TIL: Logging and analysing slow PostgreSQL queries
Published onSQL is a wonderful, declarative abstraction over the details of fetching information from a database. It allows us to express what we want, letting a query engine like that found in PostgreSQL deal with the how of retrieving the data from the underlying store.
Web APIs are often just relatively simple wrappers around some SQL queries, which means if API response times are measurably slow then an SQL query is a often the culprit. But how do you identify which queries are causing the slow-down in a large application? And how do you figure out how to speed those queries up once you find them?
In this post we’ll cover PostgreSQL’s log_min_duration_statement
configuration for automatic logging of slow
queries, and we’ll also touch on PostgreSQL’s EXPLAIN
statement
for understanding what the query engine is doing when trying to optimise
queries.
This is part of a series of ‘TIL’, or ‘today I learned’ posts; shorter articles designed to offer quick tips and to encourage me to write more often.
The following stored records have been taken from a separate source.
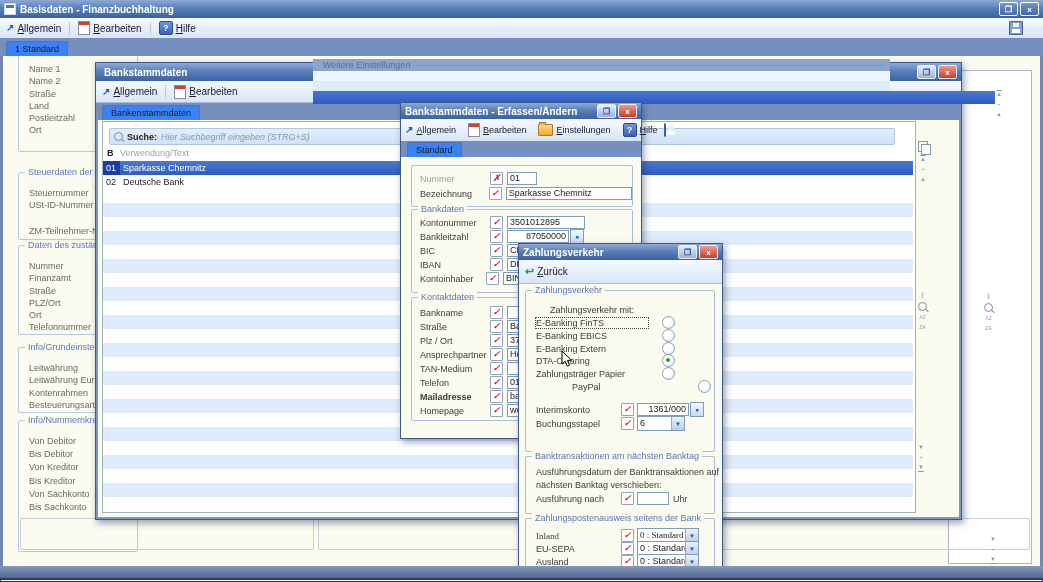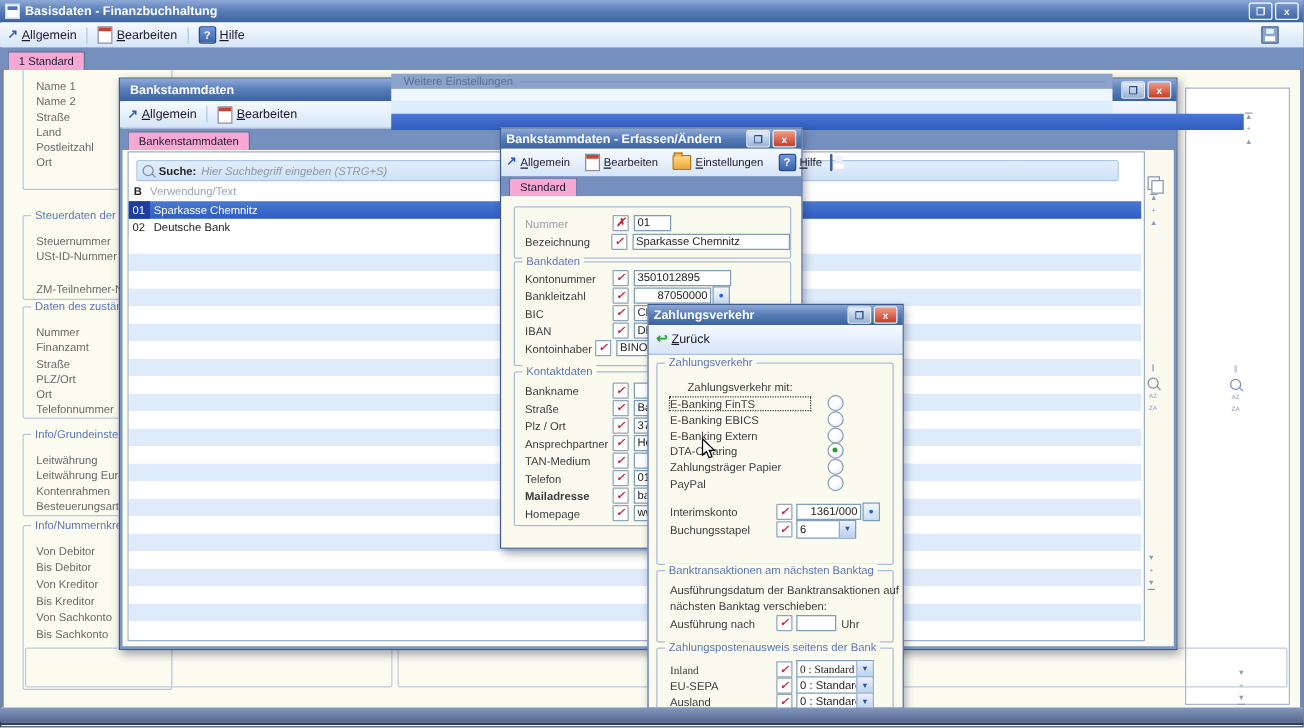--- a/index.html
+++ b/index.html
@@ -27,7 +27,7 @@
   .vsep{width:1px;height:13px;background:#b4c6e0;margin:0 3px;}
   .tabstrip{position:absolute;left:0;right:0;height:17px;background:#7590bf;
       display:flex;align-items:flex-end;padding-left:6px;}
-  .tab{height:14px;background:#f9a8d4;border:1px solid #56749f;border-bottom:none;
+  .tab{height:14px;background:#3b82f6;border:1px solid #56749f;border-bottom:none;
       border-radius:2px 2px 0 0;padding:0 8px;font-size:9px;line-height:14px;color:#1a1a2a;}
   .win{position:absolute;background:#fbfaef;border:1px solid #3c5a8c;
       box-shadow:2px 3px 7px rgba(30,45,80,.45), inset 0 0 0 2px #7a96c4;}

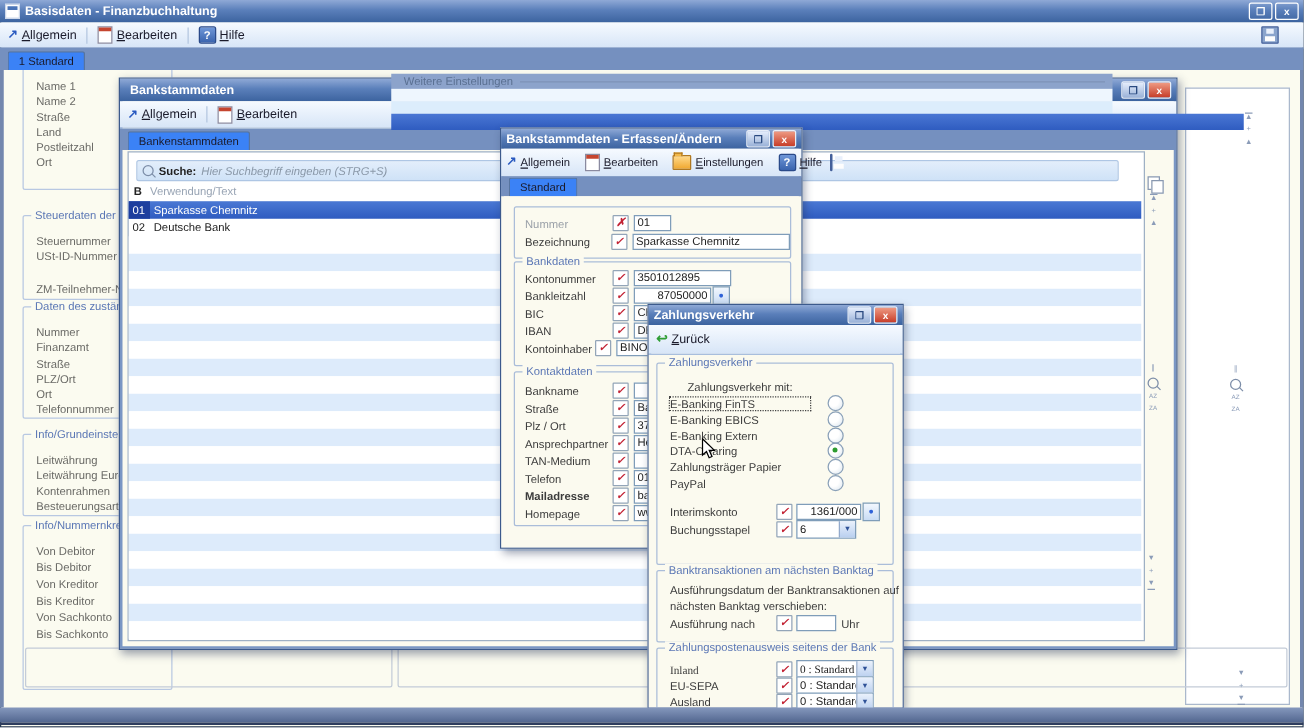--- a/index.html
+++ b/index.html
@@ -214,7 +214,7 @@
     <div class="abs" style="left:318px;top:518px;width:710px;height:30px;border:1px solid #c4ccd8;border-radius:2px;z-index:1;"></div>
   </div>
 
-  <div class="win" style="left:95px;top:62px;width:845px;height:456px;z-index:20;">
+  <div class="win" style="left:95px;top:62px;width:845px;height:456px;z-index:20;padding-left:20px;">
     <div class="titlebar" style="height:18px;">
       <span class="ttl" style="padding-left:4px;">Bankstammdaten</span>
       <span class="winbtns">

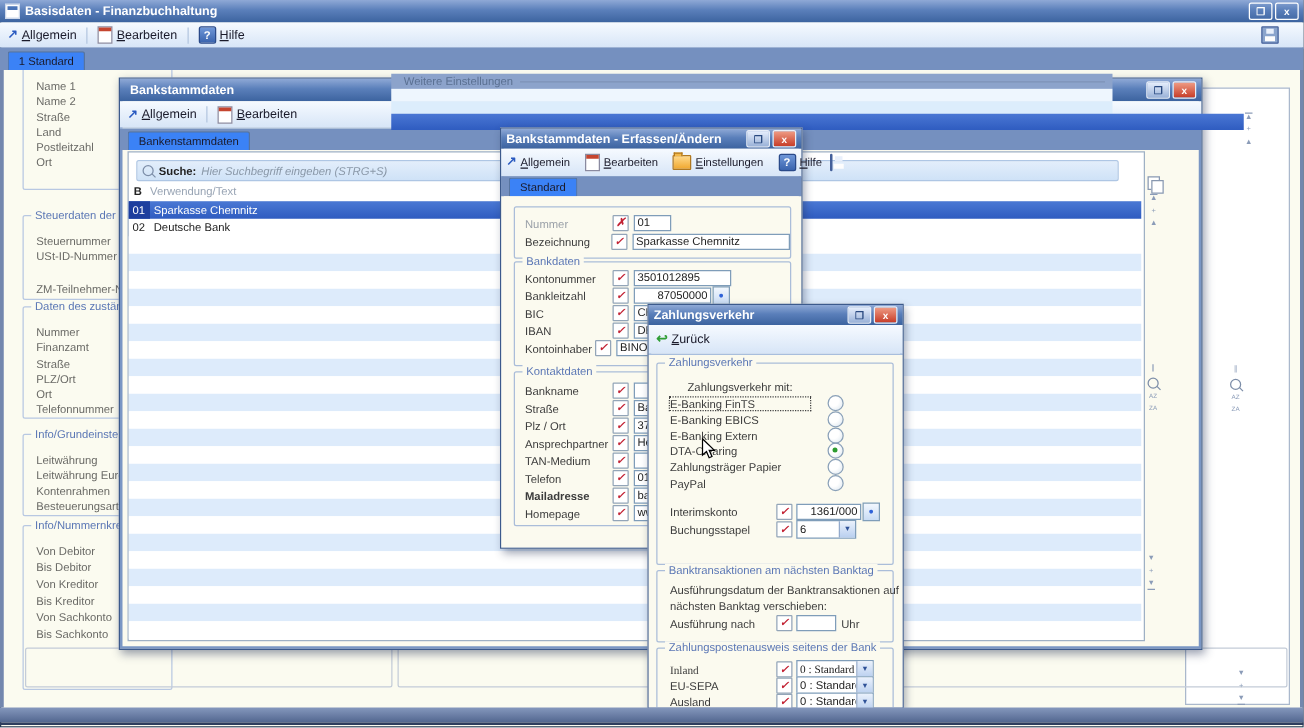--- a/index.html
+++ b/index.html
@@ -385,7 +385,7 @@
           <span class="finput" style="width:72px;margin-left:4px;">DE2187</span>
         </div>
         <div class="frow" style="top:62px;left:8px;">
-          <span class="flabel" style="width:56px;">Kontoinhaber</span>
+          <span class="flabel" style="width:66px;">Kontoinhaber</span>
           <span class="chk">✓</span>
           <span class="finput" style="width:72px;margin-left:4px;">BINOXE</span>
         </div>

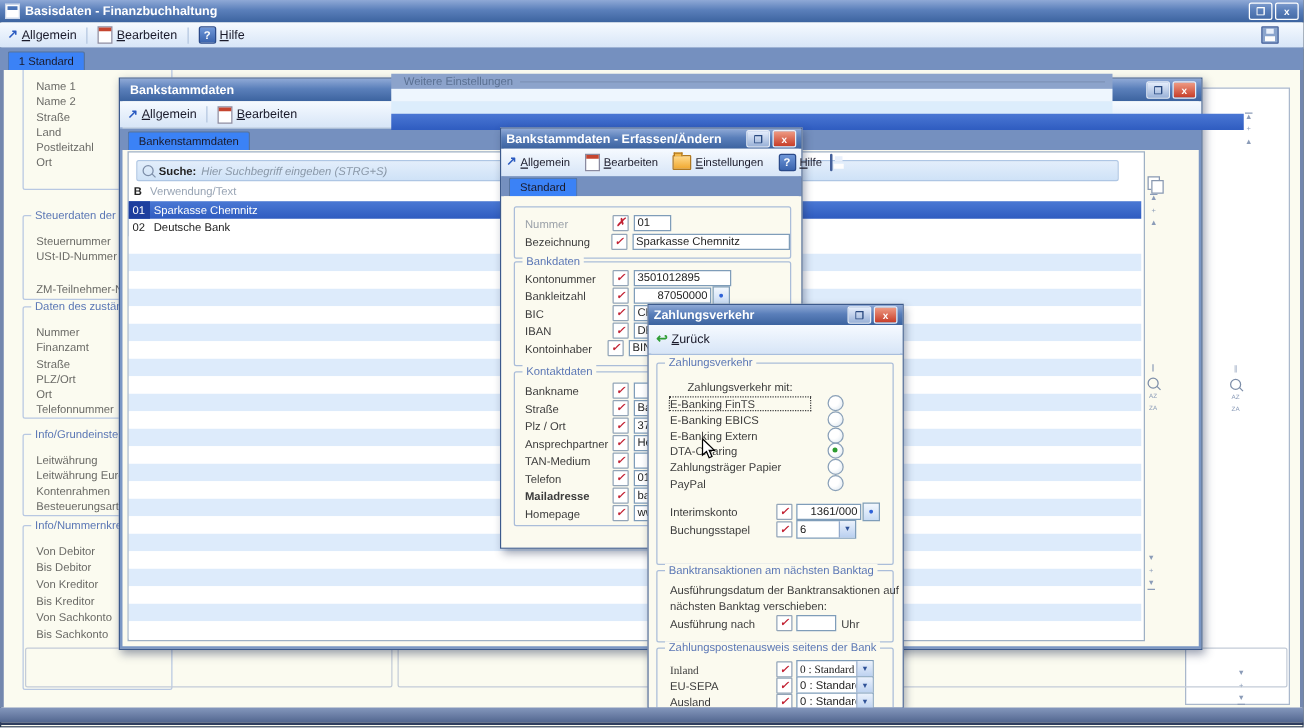--- a/index.html
+++ b/index.html
@@ -479,7 +479,7 @@
           <span class="radio" style="margin-left:14px;"></span>
         </div>
         <div class="frow" style="top:89px;left:10px;">
-          <span class="flabel" style="width:112px;">PayPal</span>
+          <span class="flabel" style="width:112px;margin-left:36px;">PayPal</span>
           <span class="radio" style="margin-left:14px;"></span>
         </div>
         <div class="frow" style="top:112px;left:10px;">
My link in the inspiration chain connects back to my friend Tim Head and his TIL series; thanks Tim!
Logging
PostgreSQL is highly configurable, and while the number of options can be daunting it is worthwhile skimming over what’s available to see what might useful for you.
I was doing just that when I came across the log_min_duration_statement
parameter. When set to a value greater than or
equal to zero (the default is -1) PostgreSQL will emit logs for any query which
takes at least as long than that value.
For example setting
log_min_duration_statement = 100ms
will result in logs for all queries whose total execution time (parsing, planning, and evaluation) takes 100 milliseconds or more.1
A query taking longer than the log_min_duration_statement
value produces a
log like this:
2022-05-12 15:40:13.566 UTC [186488] postgres_user@app_db LOG: duration: 301.129 ms execute __asyncpg_stmt_162ac__: SELECT resource.id, count
(task.id) AS count_1
FROM resource JOIN task ON resource.id = task.resource_id
WHERE task.state = $1 GROUP BY resource.id
2022-05-12 15:40:13.566 UTC [186488] postgres_user@app_db DETAIL: parameters: $1 = 'sent'
This is packed full of useful information!
- The time the query was executed, which you could correlate with your application logs to determine the source.
- The user and database executing the query (
postgres_user
andapp_db
above). - The duration of the query.
- The query itself, typically
parameterised
(with variables
$1
,$2
, and so on). - The parameter values, if any, under the separate
DETAIL
line.
If you have a high query volume and you’re worried about
performance you can use the
similar log_min_duration_sample
parameter,
combined with log_statement_sample_rate
, to log
only a sample of queries exceeding the threshold.
Monitoring
After deploying this change and waiting a while to collect the data, you’ll likely have a lot of logs to sift through.
In production you might have access to log aggregation and filtering tools, such as Grafana Loki or the ELK stack. You can combine these with alerting systems to automatically warn you of a high number or high rate of slow queries, so that you don’t have to keep an eye on the log file yourself.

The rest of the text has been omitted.